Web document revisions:

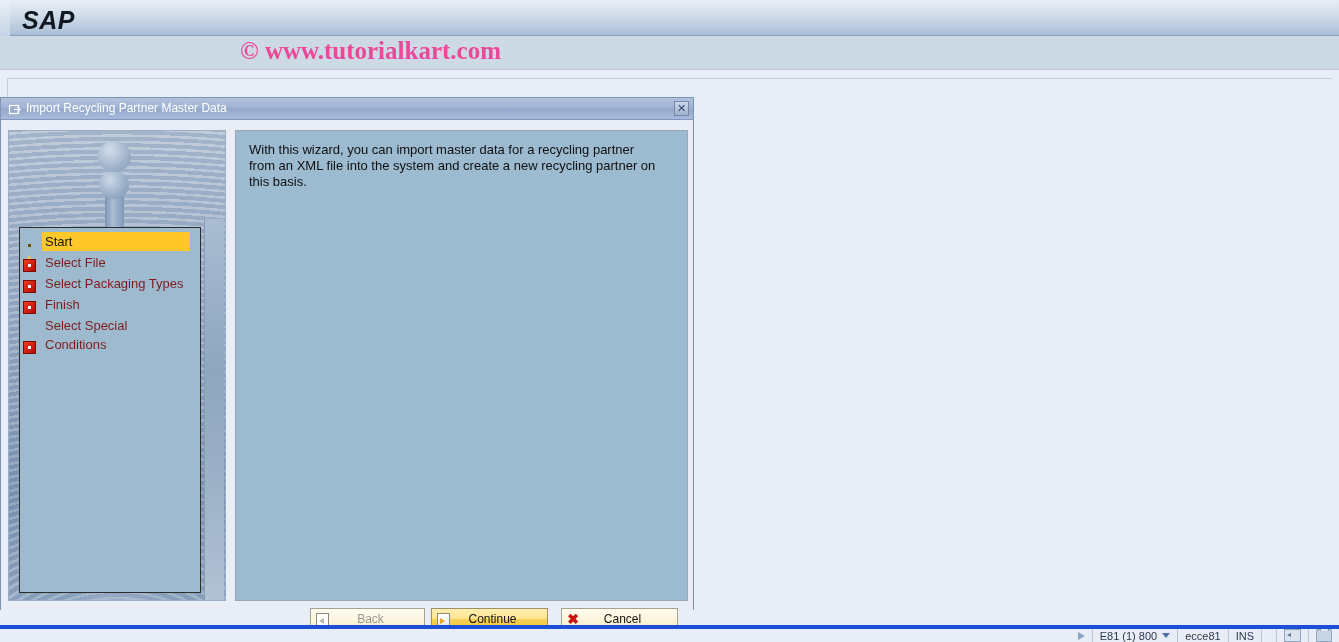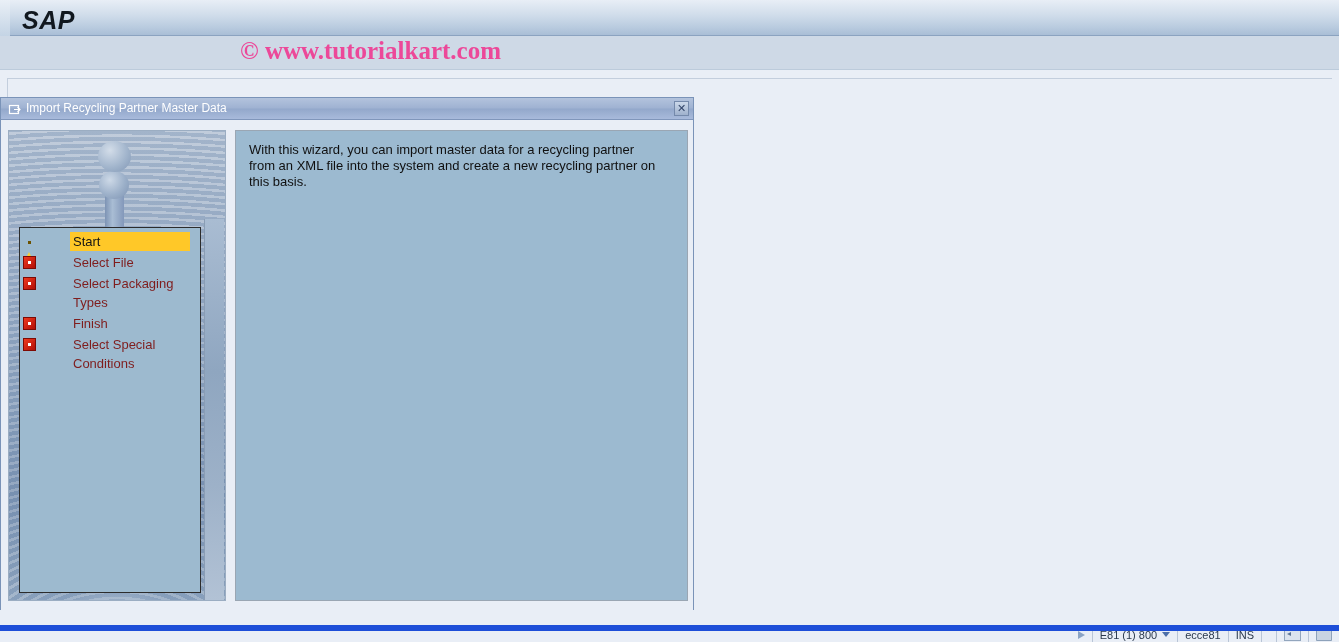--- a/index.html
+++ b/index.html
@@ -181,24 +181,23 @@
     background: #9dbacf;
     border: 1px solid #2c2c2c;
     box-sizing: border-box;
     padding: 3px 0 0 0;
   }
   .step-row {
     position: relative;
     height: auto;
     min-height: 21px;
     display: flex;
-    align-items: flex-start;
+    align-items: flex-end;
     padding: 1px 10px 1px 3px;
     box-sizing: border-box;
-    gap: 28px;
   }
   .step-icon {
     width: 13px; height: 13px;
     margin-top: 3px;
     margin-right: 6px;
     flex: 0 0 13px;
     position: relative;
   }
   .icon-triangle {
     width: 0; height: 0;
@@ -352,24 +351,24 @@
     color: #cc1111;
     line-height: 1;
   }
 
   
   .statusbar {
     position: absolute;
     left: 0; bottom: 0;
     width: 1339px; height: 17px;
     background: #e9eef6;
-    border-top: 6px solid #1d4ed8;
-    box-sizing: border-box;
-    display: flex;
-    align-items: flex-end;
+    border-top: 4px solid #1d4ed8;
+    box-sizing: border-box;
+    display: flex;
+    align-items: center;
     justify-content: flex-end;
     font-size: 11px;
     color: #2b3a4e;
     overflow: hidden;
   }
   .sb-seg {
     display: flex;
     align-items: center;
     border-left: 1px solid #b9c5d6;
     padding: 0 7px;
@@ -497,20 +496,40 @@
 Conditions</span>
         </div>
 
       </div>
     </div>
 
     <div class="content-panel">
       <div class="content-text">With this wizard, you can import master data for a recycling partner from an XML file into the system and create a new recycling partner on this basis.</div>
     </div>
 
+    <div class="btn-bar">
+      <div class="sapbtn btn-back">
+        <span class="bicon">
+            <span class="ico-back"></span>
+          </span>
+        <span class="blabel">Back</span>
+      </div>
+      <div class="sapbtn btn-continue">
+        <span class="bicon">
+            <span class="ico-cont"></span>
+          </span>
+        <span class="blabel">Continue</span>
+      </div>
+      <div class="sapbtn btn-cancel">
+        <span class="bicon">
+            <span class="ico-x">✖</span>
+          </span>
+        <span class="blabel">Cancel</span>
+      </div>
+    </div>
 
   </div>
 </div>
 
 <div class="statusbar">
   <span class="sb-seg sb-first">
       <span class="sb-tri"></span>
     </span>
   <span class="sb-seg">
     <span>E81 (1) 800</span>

_How to complete this task_.
Please set down the records exactly, and keep every image out of the copy.

_Your response_.
--- a/index.html
+++ b/index.html
@@ -181,24 +181,23 @@
     background: #9dbacf;
     border: 1px solid #2c2c2c;
     box-sizing: border-box;
     padding: 3px 0 0 0;
   }
   .step-row {
     position: relative;
     height: auto;
     min-height: 21px;
     display: flex;
-    align-items: flex-start;
+    align-items: flex-end;
     padding: 1px 10px 1px 3px;
     box-sizing: border-box;
-    gap: 28px;
   }
   .step-icon {
     width: 13px; height: 13px;
     margin-top: 3px;
     margin-right: 6px;
     flex: 0 0 13px;
     position: relative;
   }
   .icon-triangle {
     width: 0; height: 0;
@@ -352,24 +351,24 @@
     color: #cc1111;
     line-height: 1;
   }
 
   
   .statusbar {
     position: absolute;
     left: 0; bottom: 0;
     width: 1339px; height: 17px;
     background: #e9eef6;
-    border-top: 6px solid #1d4ed8;
-    box-sizing: border-box;
-    display: flex;
-    align-items: flex-end;
+    border-top: 4px solid #1d4ed8;
+    box-sizing: border-box;
+    display: flex;
+    align-items: center;
     justify-content: flex-end;
     font-size: 11px;
     color: #2b3a4e;
     overflow: hidden;
   }
   .sb-seg {
     display: flex;
     align-items: center;
     border-left: 1px solid #b9c5d6;
     padding: 0 7px;
@@ -497,20 +496,40 @@
 Conditions</span>
         </div>
 
       </div>
     </div>
 
     <div class="content-panel">
       <div class="content-text">With this wizard, you can import master data for a recycling partner from an XML file into the system and create a new recycling partner on this basis.</div>
     </div>
 
+    <div class="btn-bar">
+      <div class="sapbtn btn-back">
+        <span class="bicon">
+            <span class="ico-back"></span>
+          </span>
+        <span class="blabel">Back</span>
+      </div>
+      <div class="sapbtn btn-continue">
+        <span class="bicon">
+            <span class="ico-cont"></span>
+          </span>
+        <span class="blabel">Continue</span>
+      </div>
+      <div class="sapbtn btn-cancel">
+        <span class="bicon">
+            <span class="ico-x">✖</span>
+          </span>
+        <span class="blabel">Cancel</span>
+      </div>
+    </div>
 
   </div>
 </div>
 
 <div class="statusbar">
   <span class="sb-seg sb-first">
       <span class="sb-tri"></span>
     </span>
   <span class="sb-seg">
     <span>E81 (1) 800</span>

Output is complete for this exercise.